EDUCAUSE, a leading research group on prevailing issues and trends in higher education, recently surveyed its membership on the most important concerns and opportunities in teaching and learning for 2018. Accessibility and Universal Design ranked #2 as 2018’s Key Issues in Teaching and Learning. It’s probable that the combination of increased attention from high profile legal actions against universities like Harvard and UCLA, in addition to the lack of awareness and resourcing around this issue on most higher ed campuses has caused some stress and confusion. One way to be proactive in accessible design and enabling universal access is to author accessible documents.

This blog will cover best practices to assist you in creating an accessible document using any word processor program and will define reasons to apply this formatting when you create new documents.
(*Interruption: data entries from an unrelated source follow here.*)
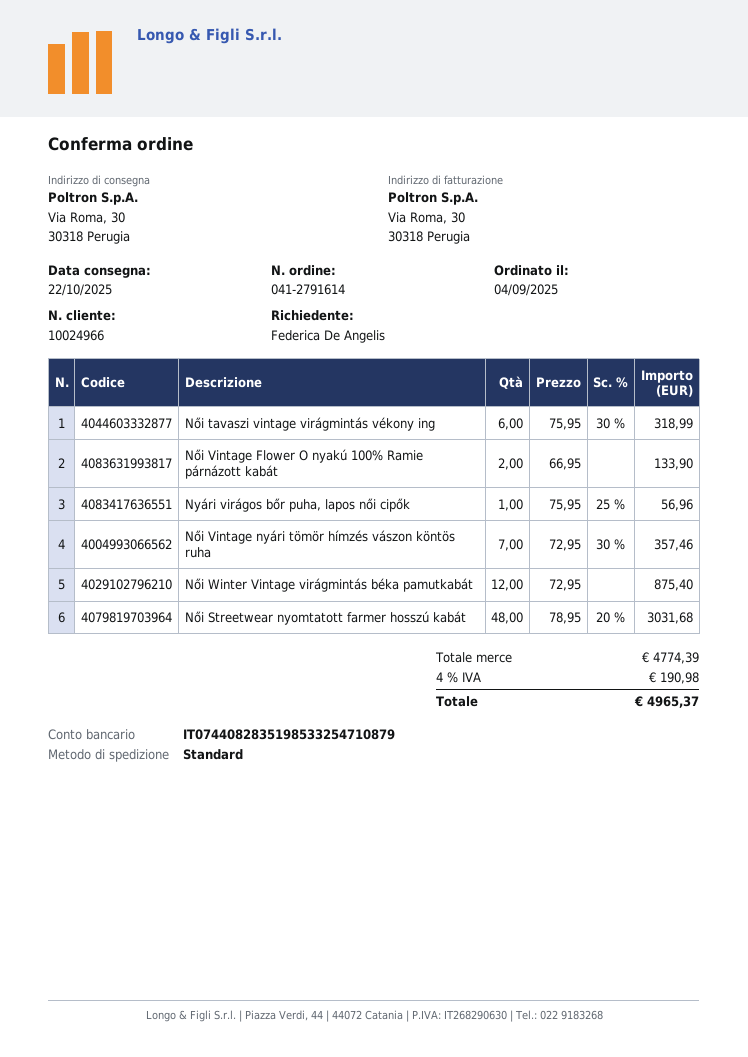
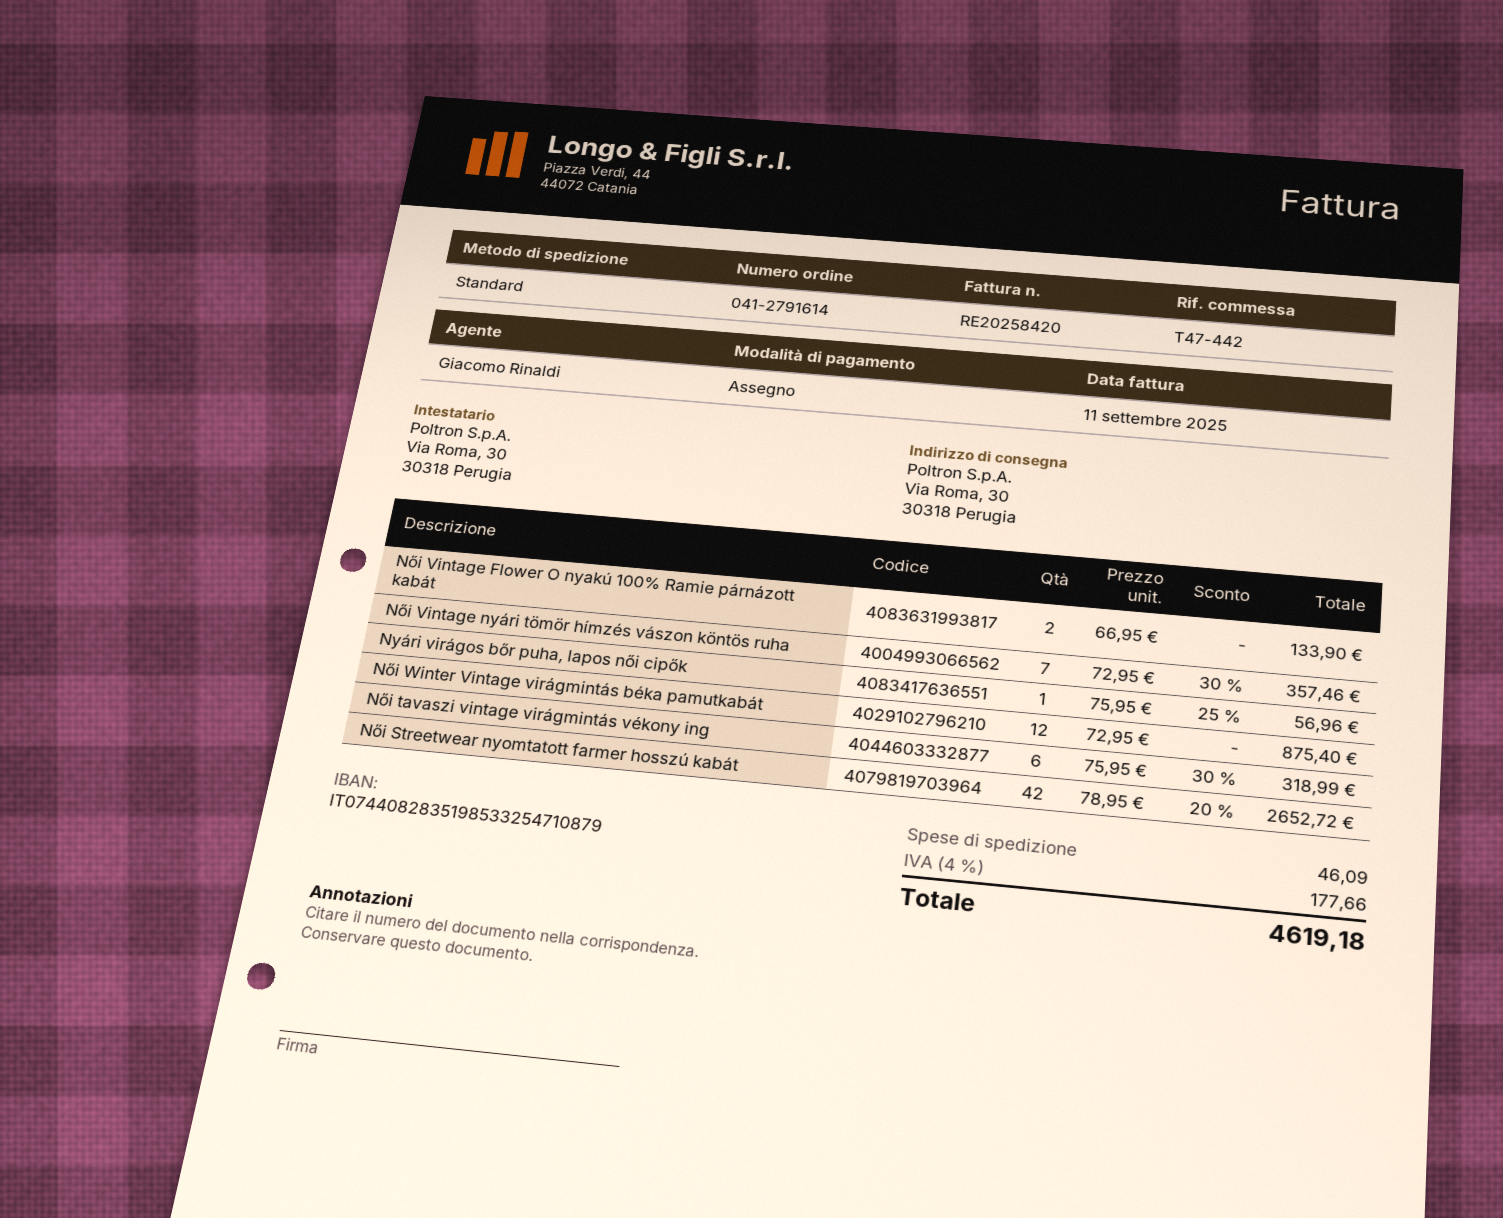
Női Streetwear nyomtatott farmer hosszú kabát: 48 x 78.95 - 20% = 3031.68 -> 42 x 78.95 - 20% = 2652.72
shipping: none -> 46.09
tax: 4% = 190.98 -> 4% = 177.66
total: 4965.37 -> 4619.18

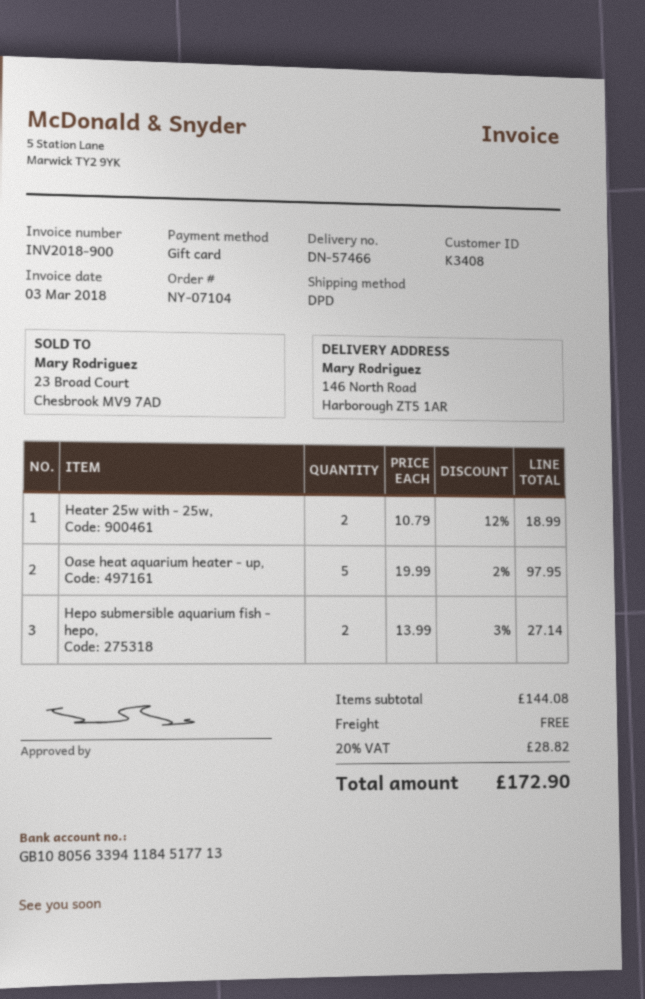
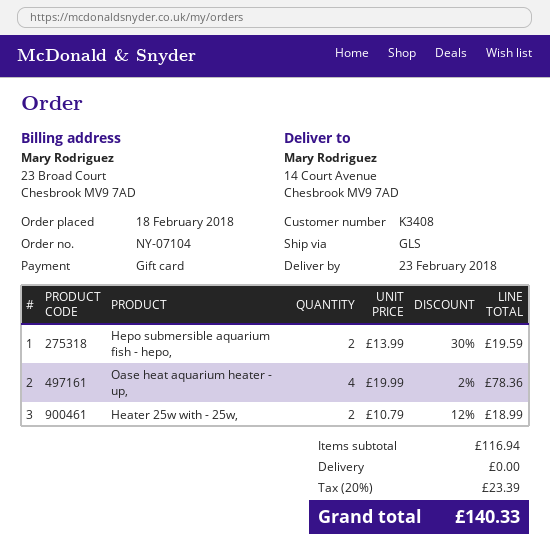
shipping method: DPD -> GLS
ship to: 146 North Road, Harborough ZT5 1AR -> 14 Court Avenue, Chesbrook MV9 7AD
Oase heat aquarium heater - up,: 5 x 19.99 - 2% = 97.95 -> 4 x 19.99 - 2% = 78.36
Hepo submersible aquarium fish - hepo,: 2 x 13.99 - 3% = 27.14 -> 2 x 13.99 - 30% = 19.59
subtotal: 144.08 -> 116.94
tax: 20% = 28.82 -> 20% = 23.39
total: 172.90 -> 140.33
What is Universal Design for Learning?

The Center for Applied Special Technology (CAST) offers this definition, Universal Design for Learning or UDL is a framework and set of principles to “increase access and reduce barriers to learning.”

The UDL principles are:

  • Presentation – Multiple ways of teaching content
  • Action and Impression – Opportunity for different outlets where students can express their questions, opinions or ideas
  • Engagement – Creating different ways for students to be motivated and have interest in class.

To learn more about UDL, read our blog post on Universal Design for Learning.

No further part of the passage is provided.